With that backdrop, the Republicans seemed poised to strike while the iron was hot, a culmination of their years-long project to undermine Khan’s leadership and reputation. The result was … much different. Thanks to some sleuthing on our part and the bipartisan support for taking on tech monopolies, yesterday’s hearing was less a damning inquisition and more a victory lap for Khan’s rejuvenation of the FTC. Here’s how the buildup to yesterday’s hearing went down:
- June 16: Bloomberg published “Lina Khan Rejected FTC Ethics Recommendation to Recuse in Meta Case” accusing Khan of ignoring Designated Agency Ethics Officer Lorielle Pankey’s recommendation in the Meta case.
- June 23: Politico reported that Khan will testify before the House Judiciary Committee on July 13, 2023.
- June 28: Representatives Jim Jordan and Cathy Rodgers sent a letter to Chair Khan accusing Khan of an “apparent ethical failure and misleading testimony” and announcing an oversight investigation in light of Pankey’s memo.
- June 30: Wall Street Journal published “Ethics Official Owned Meta Stock While Recommending FTC Chair Recuse Herself From Meta Case” based on our revelation that Lorielle Pankey owns up to $50,000 in Meta stock.
- July 5: The American Prospect published our piece “Lina Khan Haters Took A Premature Victory Lap.” We reiterated the Pankey conflict of interest, highlighted the fact that the memo was written at the behest of former FTC Commissioner and Khan-hater Christine Wilson, and called for improved ethics standards and enforcement across the government.

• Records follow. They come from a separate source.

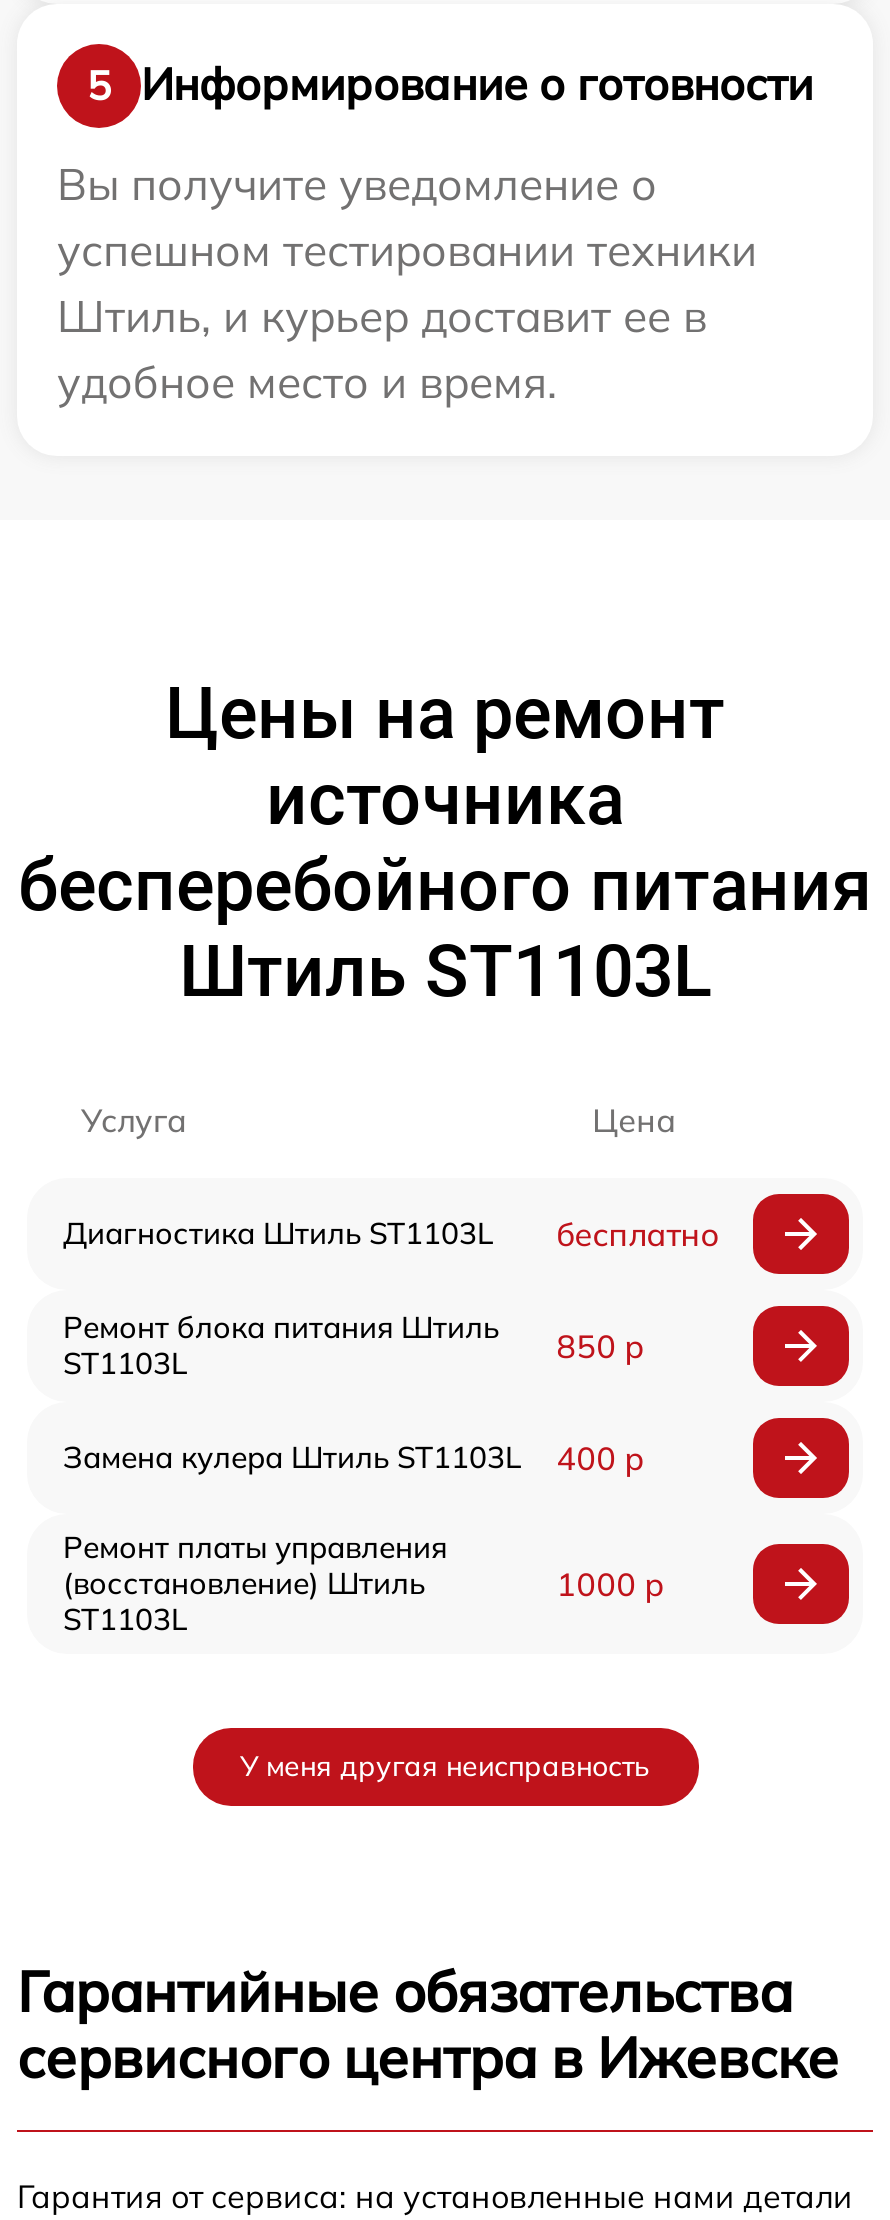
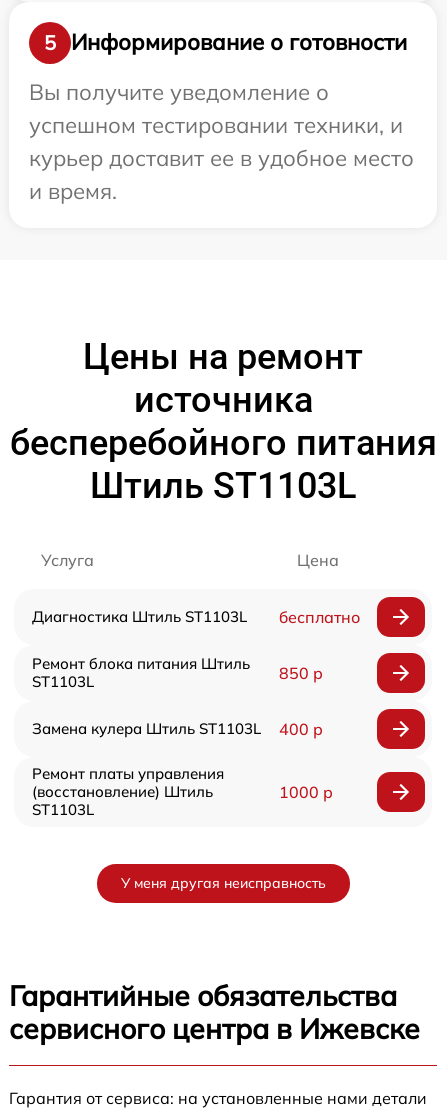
- успешном тестировании техники
- Штиль, и курьер доставит ее в
- удобное место и время.
+ успешном тестировании техники, и
+ курьер доставит ее в удобное место
+ и время.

Before yesterday, it was still unclear how the hearing would go. Despite our dismantling of Khan’s supposed ethics violation, there was still concern that Republicans could execute a successful, albeit trumped-up, investigation that eroded Khan’s public image beyond the Journal’s corporate-friendly readership. Instead, the pro-monopoly faction of the Republican party failed miserably, thanks to staunch defenders from both sides of the aisle citing our research:
- Democratic Rep. Jerry Nadler started off the hearing with a correct prognostication of the pro-monopoly Republicans’ upcoming questions: “Ultimately Chair Khan, you will face attacks today because you are doing your job. And that is what threatens Republicans the most.”
- Republican Rep. Ken Buck was the first Republican to defend Khan, citing Lorielle Pankey’s Meta stock holdings.
- Democratic Rep. Pramila Jayapal: “It was FTC ethics official, Lorielle Pankey who owned stocks in Meta when she recommended that Chair Khan recuse herself from investigating Meta.”
- Democratic Rep. Joe Neguse submitted the WSJ article on Pankey into the record and called out the absurdity of accusing Khan of an ethics violation.
- Democratic Rep. Cori Bush wrapped it up with a summary of the true ethics scandal at hand: “So let me be clear, there is nothing unethical about standing up for workers, consumers, and small businesses.”
Ultimately, the attacks from corporate Republicans fell flat and the hearing turned into a run down of FTC successes: cracking down on junk fees and robocalls, proposed rules to ban non-competes and institute click to cancel, and increased scrutiny of anticompetitive mergers and big tech companies. We can only hope that the corporate shills in the GOP will finally give up their witch hunt and join their colleagues in passing legislation that helps Khan’s FTC prevent monopolistic consolidation and prosecute corporate malfeasance.